Seitenchirurgie, keine Inhalt-Rettung
Dieser Workflow behandelt Seiten als Objekte — ausrichten, beschneiden, entfernen, umordnen — er fasst nie an, was auf ihnen steht. Diese Grenze zählt an beiden Enden. Dokumente, die es noch nicht gibt, gehören in die Layout- und Generierungs-Workflows, die Schrift, Ränder und Seitenschmuck von Grund auf setzen. Scans, die schräg, verrauscht oder beschädigt kommen, gehören in den Archivbereinigungs-Workflow, der zuerst geradezieht und entrauscht. Und Dokumente mit Signatur- oder Distributionsbestimmung gehören danach in den Signatur-Workflow — Seitenchirurgie ändert jedes nachgelagerte Byte, sie muss also enden, bevor ein Siegel aufgelegt wird. Was hier ankommt, ist ein Satz Seiten, den zu halten sich lohnt und der schlicht nicht in druckbarer Verfassung ist.
Zuerst ausrichten, zuerst beschneiden
Die Ausrichtung ist das Fundament, auf dem jeder spätere Schritt steht — ein gegen den Plan geprüfter Seitenzahl sagt wenig, wenn die halbe Datei liegt. Drehen Sie zuerst, in Vierteldrehungen, bis das Durchblättern von vorn bis hinten aufrecht liest; beschneiden Sie danach. Der Beschnitt entfernt, was der Scanner hinzufügte, nicht was das Dokument enthält — die dunklen Ränder, den Bundschatten, die Kante der Nachbarsseite — und das Ergebnis ist Seitengeometrie, sauber genug, dass Formatnormalisierung und Imposition eine konsistente Basis vorfinden. Rotation und Beschnitt in einem Durchgang zu prüfen ist billiger, als an Drucker einen liegenden Anhang zu entdecken.
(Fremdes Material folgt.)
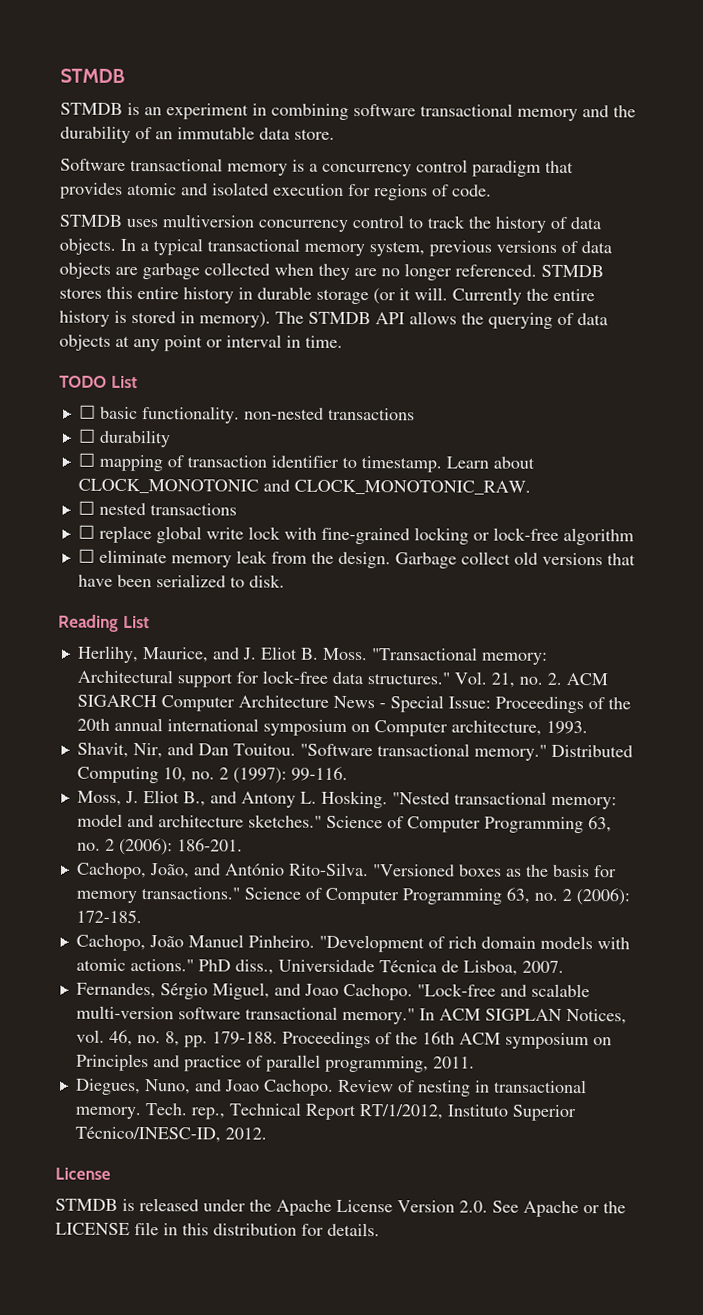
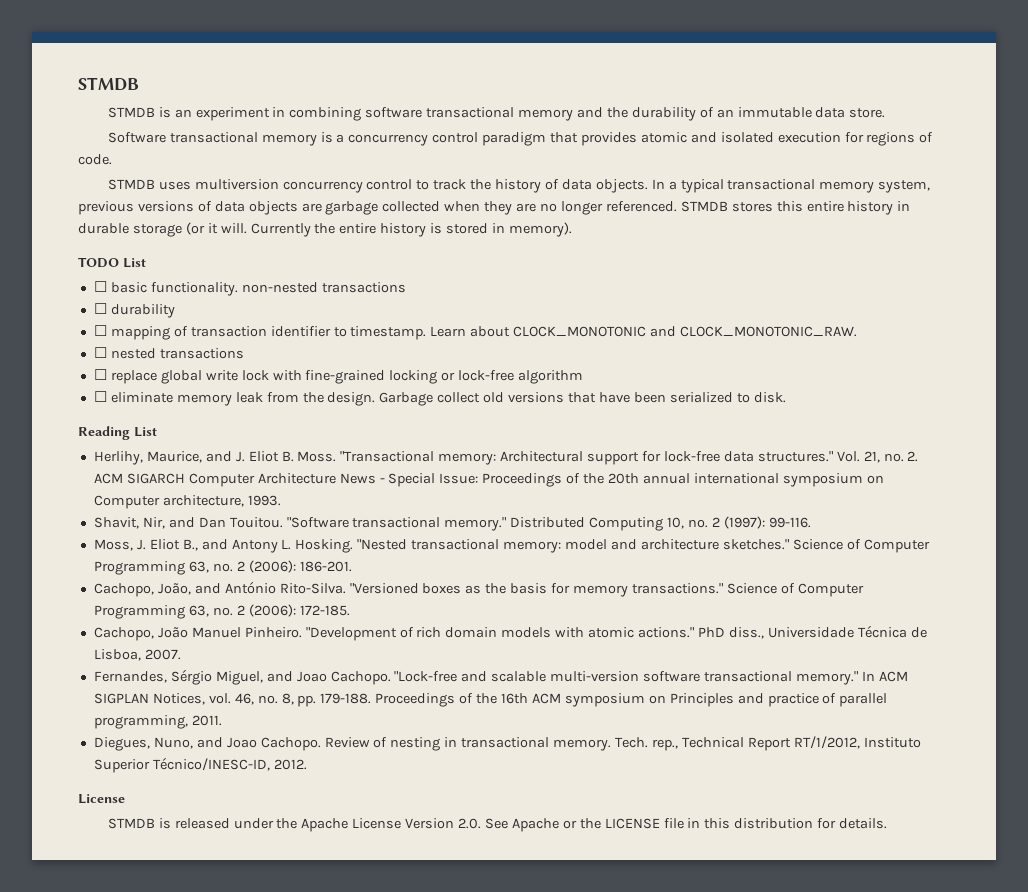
[275,311,608,329] [59,334,343,352] The STMDB API allows the querying of data objects at any point or interval in time. -> (572, 229) none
Weniger Seiten, gewählte Seiten
Der Rückschnitt ist die Stelle, an der Seitenchirurgie am häufiglichsten schiefgeht, und die Sicherung ist bürokratisch eher als technisch — schreiben Sie den Seitenplan vor der Bearbeitung auf. Mit Plan ist die Wahl zwischen Löschen und Extrahieren schlichte Rechnung — sind die Überlebenden die Minderheit, extrahieren Sie sie in ein neues Dokument und lassen die Originaldatei unberührt; sind sie die Mehrheit, löschen Sie die unerwünschten Seiten vor Ort. Beide Werkzeuge nehmen Seitennummern, beide handeln wörtlich, und keines warnt Sie, dass „Seite 12“ in Ihrem Kopf „Seite 13“ in der Datei war — genau deshalb wird der Plan geschrieben, und deshalb wird die Ausgabeseitenzahl am Ende gegen ihn geprüft.
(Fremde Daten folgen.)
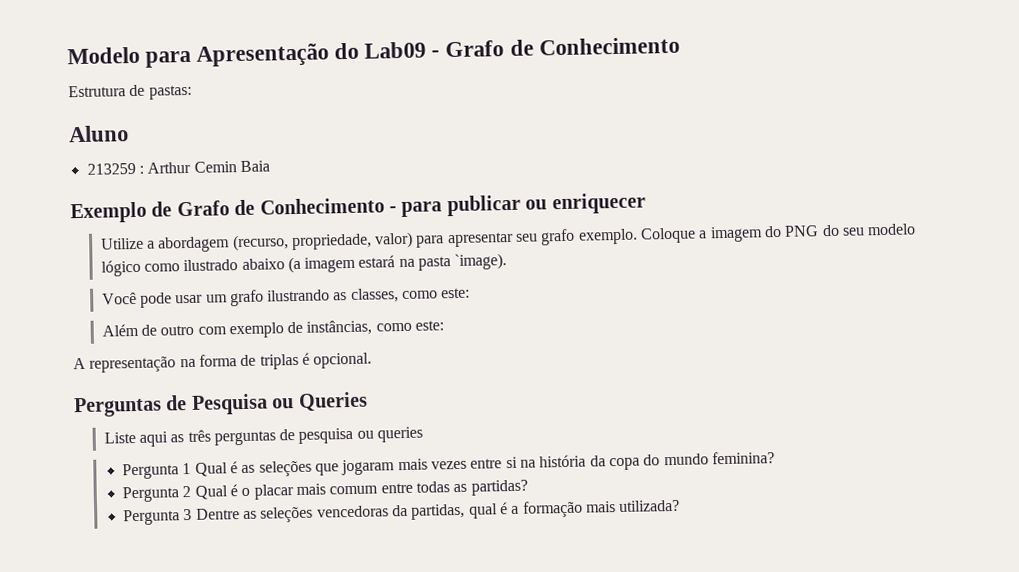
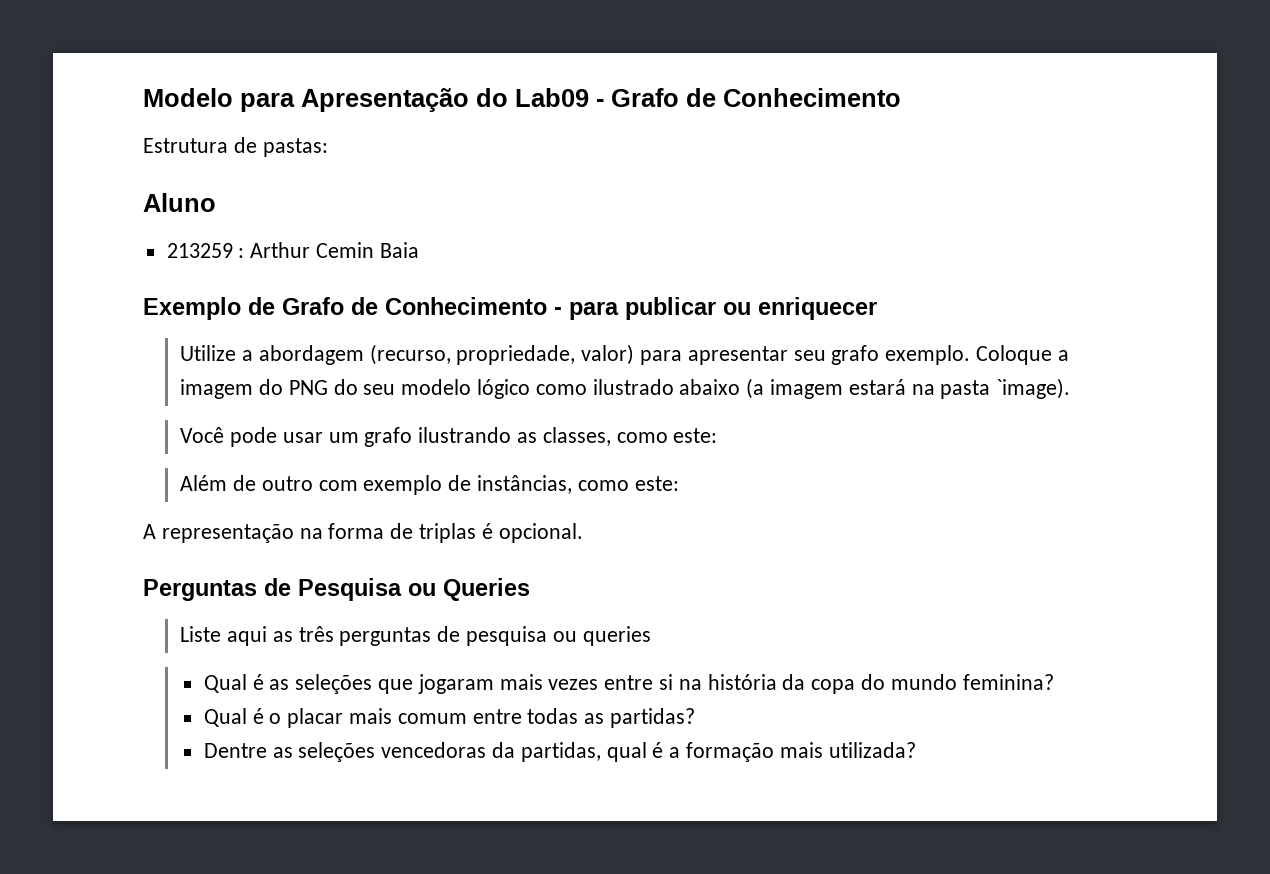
[122,462,192,480] Pergunta 1 -> (651, 636) none
[122,485,192,503] Pergunta 2 -> (1054, 682) none
[123,508,193,526] Pergunta 3 -> (696, 718) none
Ein Format, ein Tintenplan
Zwei Eigenschaften entscheiden, wie der Drucker das Dokument behandelt, und beide sollten Sie klären, nicht der Treiber. Das Format zuerst — ein Dokument, das A4 und Letter mischt, kommt inkonsistent skaliert heraus, weil der Treiber seitenweise rät, also wird vor dem Druck jede Seite auf den Zielstandard normalisiert. Die Tinte danach — Farbe verdient ihren Preis nur, wo der Inhalt sie verlangt; Graustufen halten die fotografische Tonwertspanne zum kleineren Tarif; kontrastreiches Schwarzweiß schärft Text und Strichgrafik und plättet alles andere. Ein Prosa-Handzettel will das letzte, eine Produktbroschüre das erste, und der Mischfall ist meist Graustufen.
Deckblätter und Imposition, dann einmal drucken
Die letzten Handgriffe geben dem Dokument seine Endform. Das einheitliche Deckblatt kommt nach vorn — eine vorangestellte Seite, die dem montierten Stapel darunter den Namen gibt. Die Imposition ist der andere Abschluss und gilt streng einer Ausgabe, die gefaltet wird — die Bookletfolge ordnet die Seiten so um, dass Duplexdruck plus ein Falz ein korrekt sequenziertes Bändchen ergibt, das Deckblatt teilt sich das erste Blatt mit der letzten Seite. Der Druck ist die Abnahmeprüfung für all das — ein Probedruck, durchgeblättert und gefaltet, fängt, was jede Bildschirmkontrolle durchrutschen lässt, und ein Dokument, das einmal, richtig druckt, ist hier die Definition von fertig.